Creating Nested Catalogs

Portolan supports hierarchical catalog structures where directories automatically become subcatalogs. This is useful for organizing large datasets by theme, region, or time period.

Quick Start

# Organize your data into themed directories
mkdir -p my-catalog/{climate,environment,housing}
cp climate-data/*.parquet my-catalog/climate/
cp env-data/*.parquet my-catalog/environment/

# Initialize and add everything
cd my-catalog
portolan init --auto --title "My Regional Data"
portolan add . --workers 4

# Add metadata and generate documentation
portolan metadata init
# Edit .portolan/metadata.yaml with your info
portolan readme --recursive

How Directory Structure Maps to STAC

Portolan infers the catalog hierarchy from your directory layout:

my-catalog/                    # Root catalog (catalog.json)
├── climate/                   # Subcatalog (climate/catalog.json)
│   ├── temperature/          # Collection (climate/temperature/collection.json)
│   │   └── temperature.parquet
│   └── precipitation/        # Collection
│       └── precipitation.parquet
└── demographics/              # Subcatalog
    └── census-2020/          # Collection
        └── census.parquet

When you run portolan add ., Portolan:

  1. Creates catalog.json at the root with links to subcatalogs
  2. Creates catalog.json in each intermediate directory (subcatalogs)
  3. Creates collection.json + item metadata in leaf directories (collections)
  4. Generates versions.json for tracking at each level

Bulk Adding Files

Process many files efficiently with parallel workers:

portolan add . --workers 4 --verbose

The --verbose flag shows progress for each file. Without it, only changed/added files appear.

Metadata and READMEs

Setting Up Metadata

portolan metadata init

This creates .portolan/metadata.yaml with required fields (contact, license) and optional fields (citation, keywords, source URL, known issues).

Example:

contact:
  name: "Data Team"
  email: "data@example.org"

license: "CC-BY-4.0"
license_url: "https://creativecommons.org/licenses/by/4.0/"

keywords:
  - climate
  - regional data
  - open data

source_url: "https://data.example.org/"
processing_notes: "Converted from Shapefile to GeoParquet with Hilbert sorting."
known_issues: "Temporal extent not specified for most datasets."

Generating READMEs

portolan readme --recursive

This generates README.md files at every level — root catalog, subcatalogs, and collections. Metadata from the root cascades down, so you only need to edit one metadata.yaml for consistent attribution across all READMEs.

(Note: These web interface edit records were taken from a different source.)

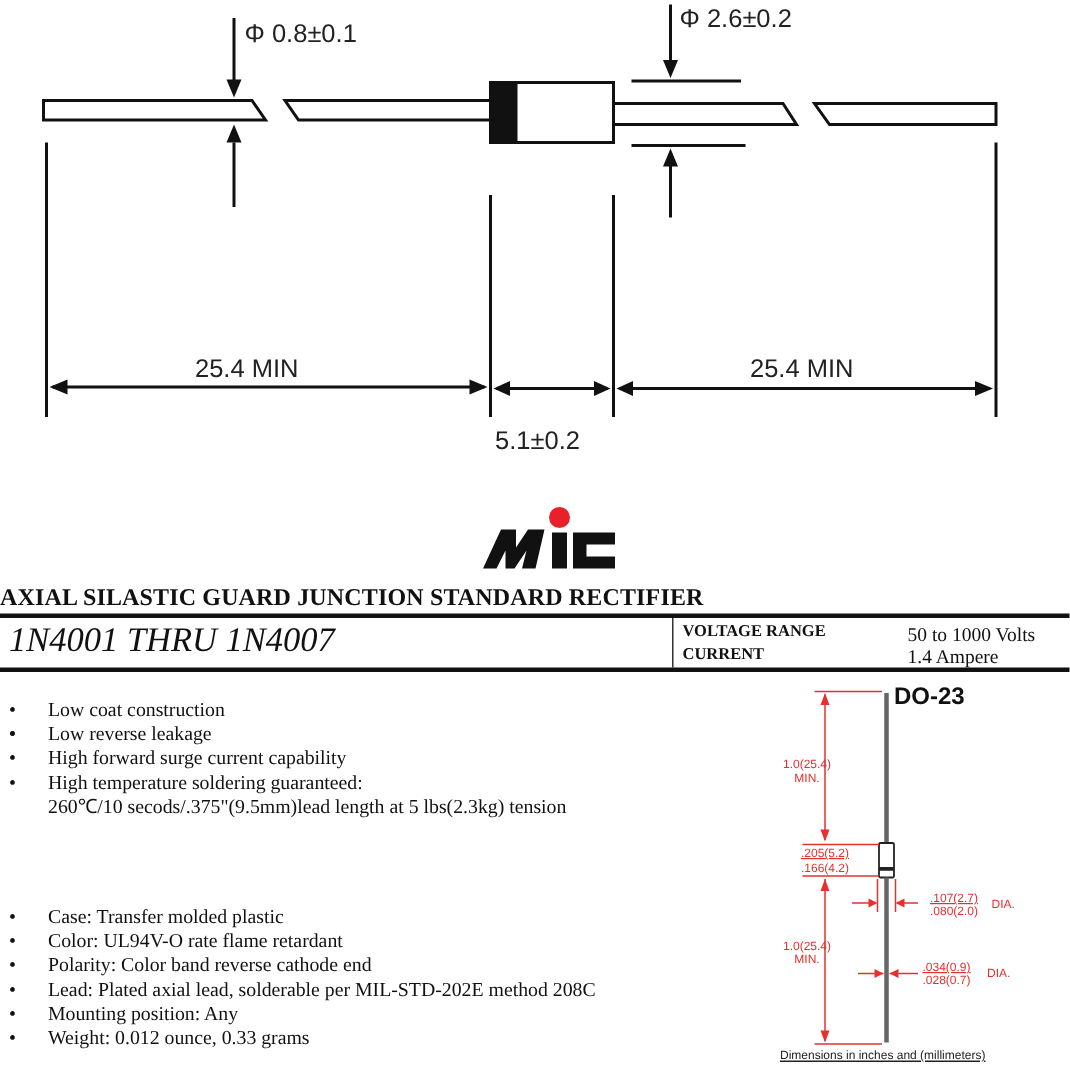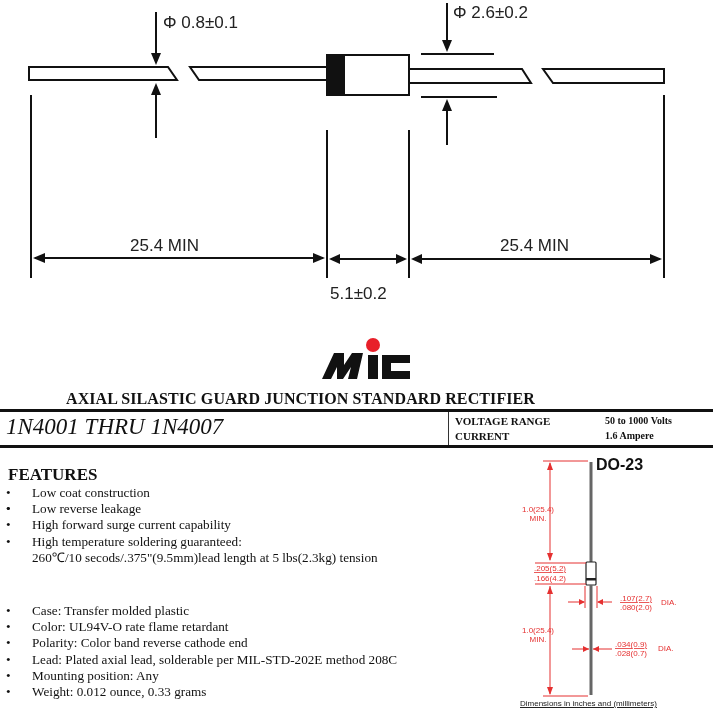--- a/index.html
+++ b/index.html
@@ -8,7 +8,7 @@
   #top-drawing { position:absolute; left:0; top:0; width:713px; height:320px; }
   .dimtxt { font-family:"Liberation Sans", sans-serif; font-size:17px; fill:#222; }
   #logo { left:318px; top:335px; width:95px; height:46px; }
-  #title { left:0; width:601px; top:390px; text-align:center; font-weight:bold; font-size:16px; letter-spacing:0.1px; }
+  #title { left:0; width:601px; top:390px; text-align:left; font-weight:bold; font-size:16px; letter-spacing:0.1px; }
   .rule-thick { left:0; width:713px; height:3px; background:#111; }
   #part-no { left:6px; top:414px; font-size:23px;font-style:italic; }
   #spec-divider { left:448px; top:412px; width:1px; height:33px; background:#333; }

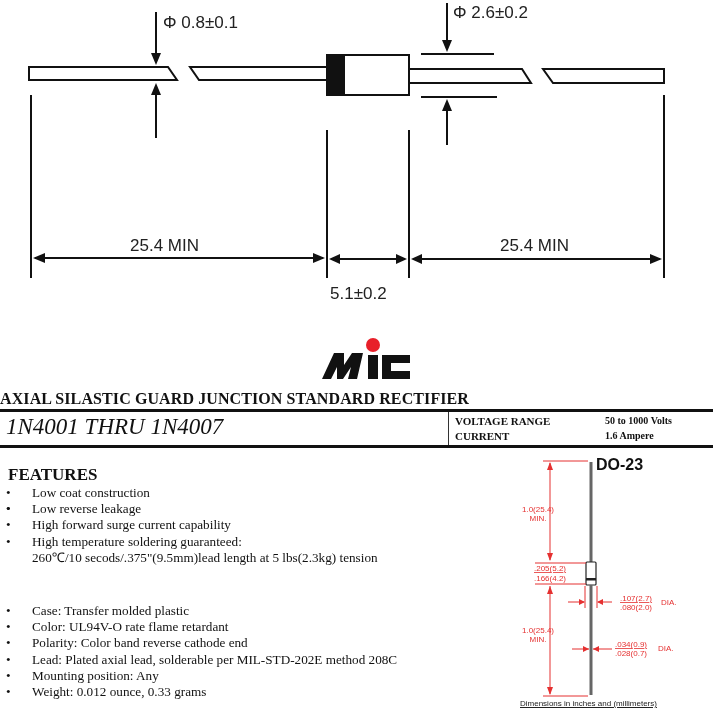--- a/index.html
+++ b/index.html
@@ -13,7 +13,7 @@
   #part-no { left:6px; top:414px; font-size:23px;font-style:italic; }
   #spec-divider { left:448px; top:412px; width:1px; height:33px; background:#333; }
   .speclabel { font-weight:bold; font-size:11px; }
-  .specval { font-weight:bold; font-size:10px; }
+  .specval { font-weight:normal; font-size:13px; }
   .section-h { font-weight:bold; font-size:17px; }
   ul.bul { list-style:none; margin:0; padding:0; }
   ul.bul li { position:relative; padding-left:32px; font-size:13.2px; line-height:16.2px; }

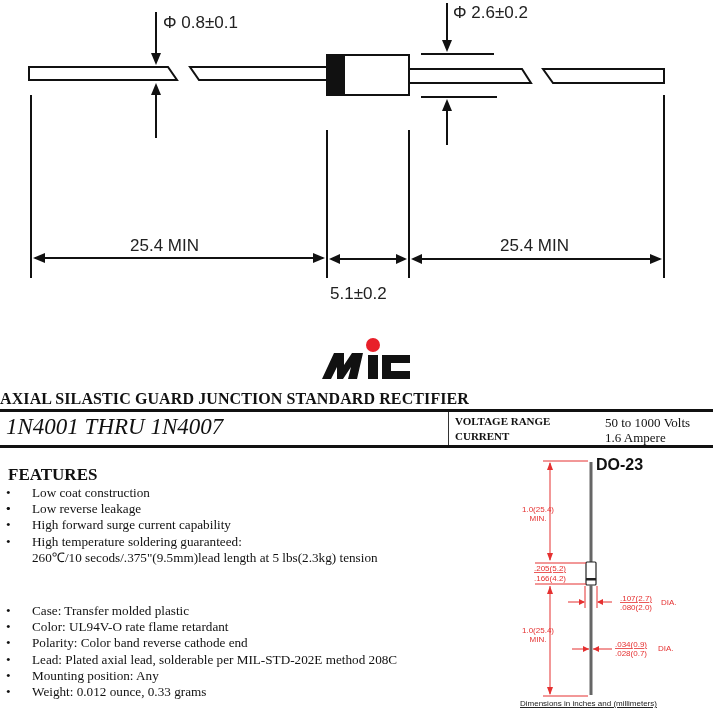--- a/index.html
+++ b/index.html
@@ -97,7 +97,7 @@
 <div class="abs speclabel" style="left:455px; top:415px;">VOLTAGE RANGE</div>
 <div class="abs specval" style="left:605px; top:415px;">50 to 1000 Volts</div>
 <div class="abs speclabel" style="left:455px; top:430px;">CURRENT</div>
-<div class="abs specval" style="left:605px; top:430px;">1.6 Ampere</div>
+<div class="abs specval" style="left:605px; top:430px;">1.4 Ampere</div>
 <div class="abs rule-thick" style="top:445px;"></div>
 
 <div class="abs" style="left:8px; top:465px; width:440px;">

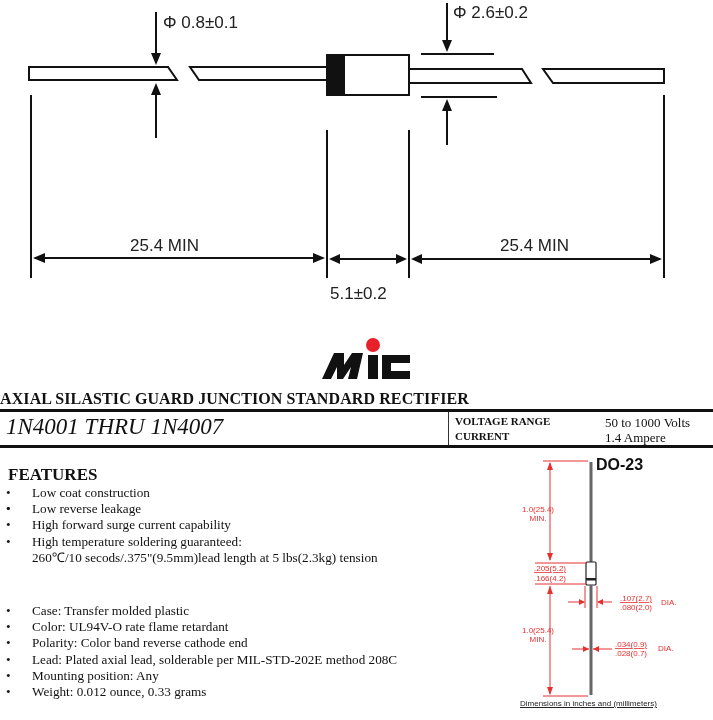--- a/index.html
+++ b/index.html
@@ -101,7 +101,6 @@
 <div class="abs rule-thick" style="top:445px;"></div>
 
 <div class="abs" style="left:8px; top:465px; width:440px;">
-  <div class="section-h">FEATURES</div>
   <ul class="bul" style="margin-left:-8px;">
     <li><span class="dot">•</span><span>Low coat construction</span></li>
     <li><span class="dot">•</span></li>

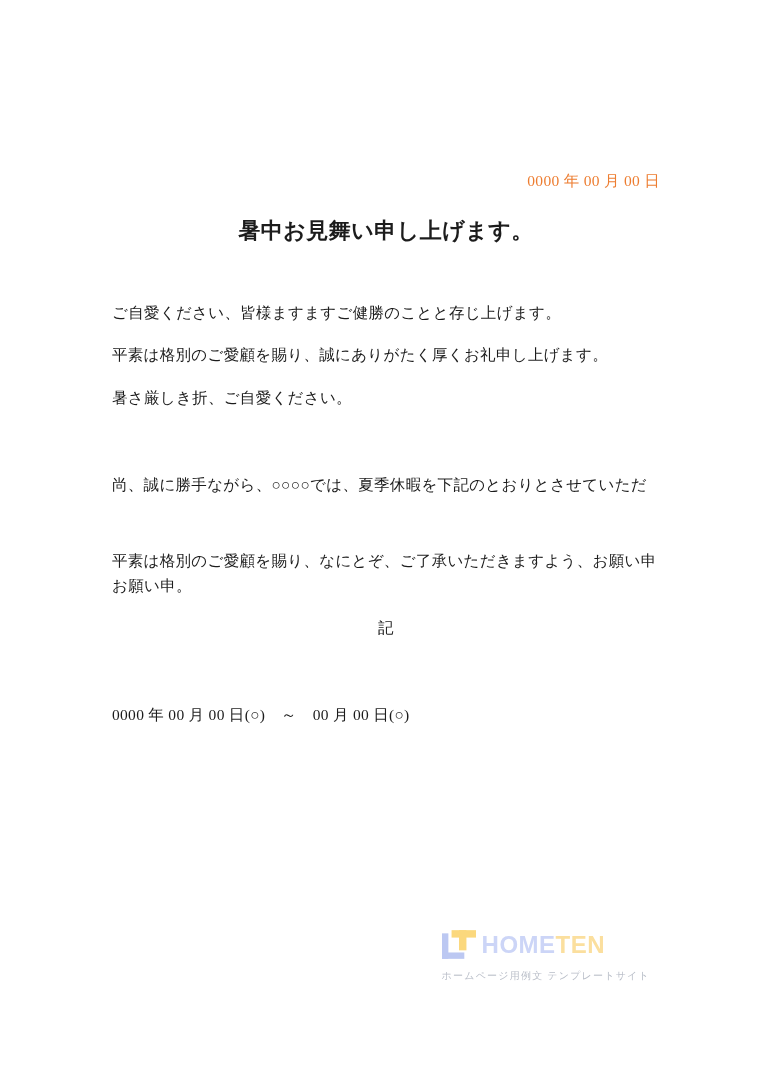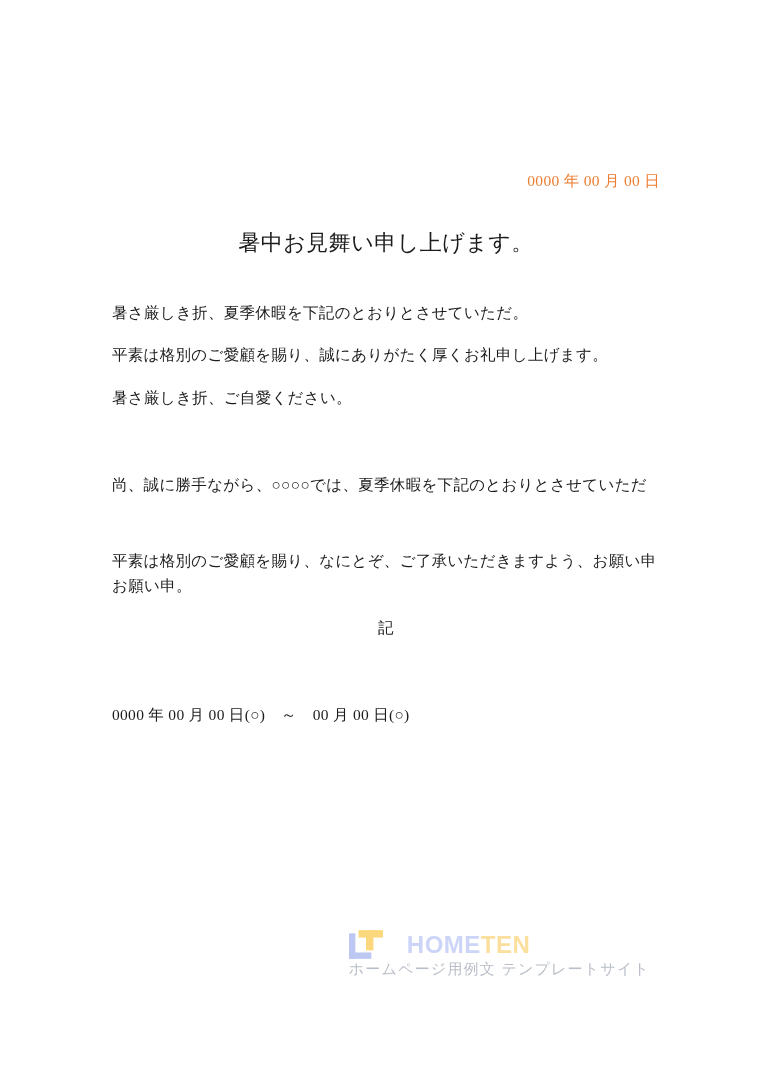--- a/index.html
+++ b/index.html
@@ -35,11 +35,11 @@
     left: 112px;
     right: 108px;
     top: 212px;
-    margin: 12px;
+    margin: 0;
     text-align: center;
     font-size: 22px;
     line-height: 38px;
-    font-weight: 400;
+    font-weight: 700;
     letter-spacing: 0.5px;
     white-space: nowrap;
   }

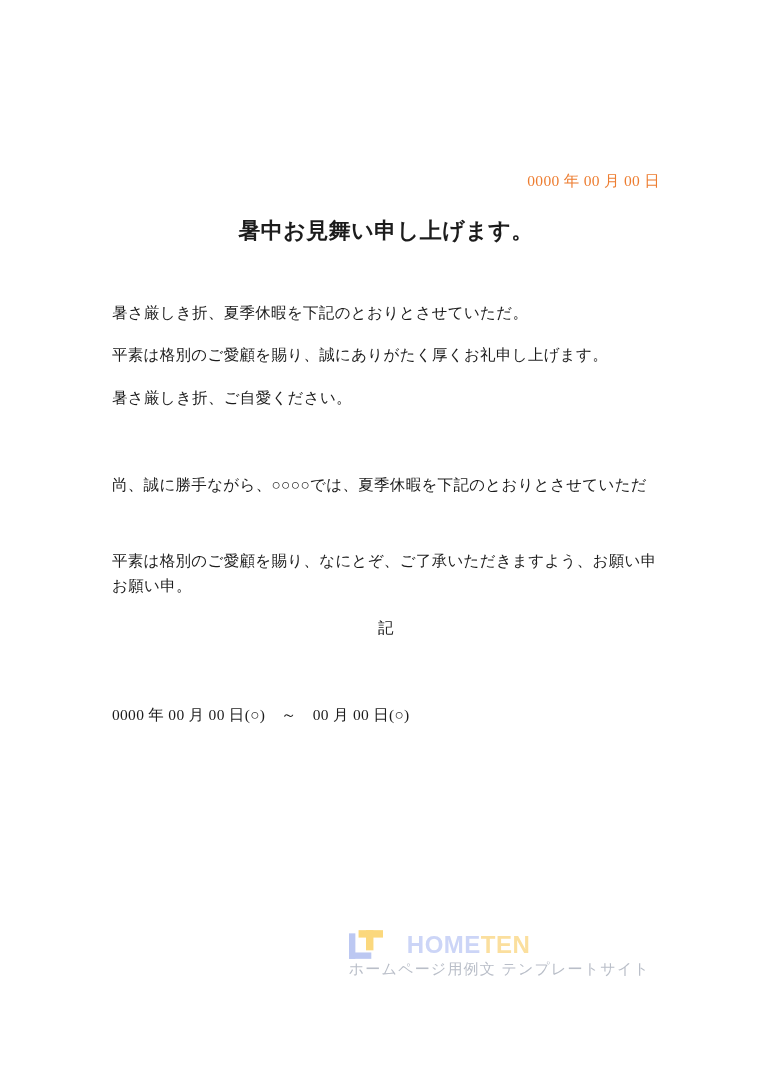--- a/index.html
+++ b/index.html
@@ -90,7 +90,7 @@
 
   <h1 class="doc-title">暑中お見舞い申し上げます。</h1>
 
-  <div class="line" style="top:298px">暑さ厳しき折、夏季休暇を下記のとおりとさせていただ。</div>
+  <div class="line" style="top:298px">ご自愛ください、皆様ますますご健勝のことと存じ上げます。</div>
 
   <div class="line" style="top:340px">平素は格別のご愛顧を賜り、誠にありがたく厚くお礼申し上げます。</div>
 

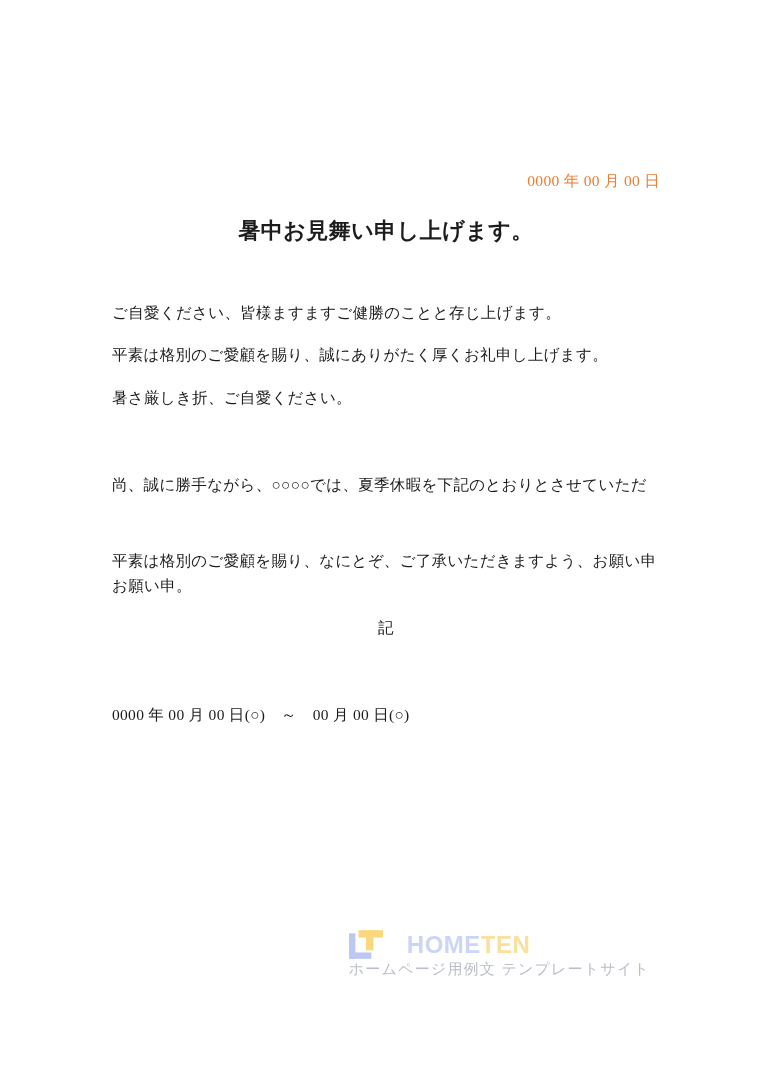--- a/index.html
+++ b/index.html
@@ -58,7 +58,7 @@
   .logo-row {
     display: flex;
     align-items: center;
-    gap: 24px;
+    gap: 6px;
   }
   .logo-mark {
     display: block;

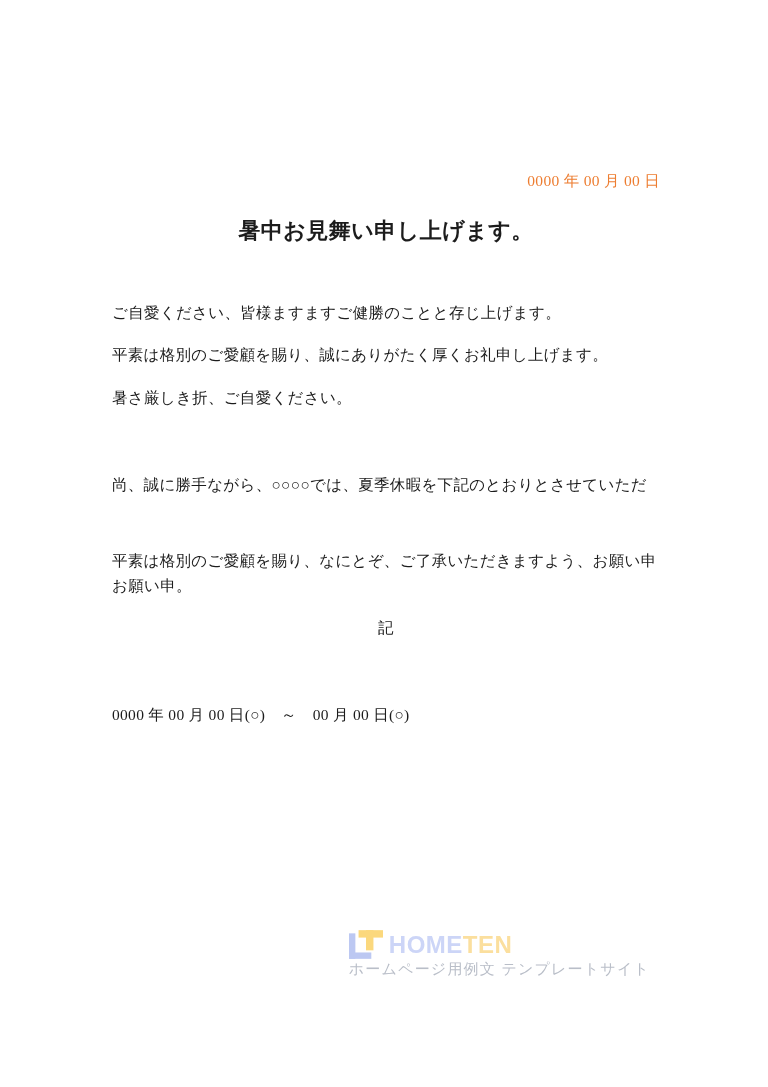--- a/index.html
+++ b/index.html
@@ -73,8 +73,8 @@
   .logo-home { color: #ccd5f7; }
   .logo-ten  { color: #fbdf9e; }
   .logo-tagline {
-    margin-top: 3px;
-    font-size: 15px;
+    margin-top: 10px;
+    font-size: 10px;
     line-height: 13px;
     letter-spacing: 1.2px;
     color: #b9bec8;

To preview without writing:

portolan readme --stdout

Validation

Check the catalog structure and data formats:

portolan check --verbose

This validates:

  • STAC metadata completeness
  • Cloud-native format compliance (GeoParquet, COG)
  • Provisional datetime warnings (items without explicit dates)

Example: The Hague Open Data

A real-world example with 6 thematic subcatalogs and 23 collections:

den-haag/
├── catalog.json
├── climate/           # 3 collections: heat maps, climate scores
├── environment/       # 7 collections: air quality, noise, soil
├── housing/           # 1 collection: energy labels
├── infrastructure/    # 3 collections: waste, zones, storage
├── nature/            # 7 collections: species, habitats, trees
└── water/             # 2 collections: gauges, water bodies

Created with:

portolan init --auto --title "The Hague Open Data" \
  --description "Municipal open data from Den Haag, Netherlands"
portolan add . --workers 4
portolan metadata init
# Edit .portolan/metadata.yaml
portolan readme --recursive
portolan check

Tips

Start flat, restructure later. You can reorganize directories and re-run portolan add . — Portolan regenerates the STAC hierarchy from the current structure.

One metadata.yaml for consistency. Root-level metadata cascades to all READMEs. Only create collection-level metadata.yaml files when you need overrides.

Use --workers for large catalogs. Parallel processing significantly speeds up metadata extraction for catalogs with many files.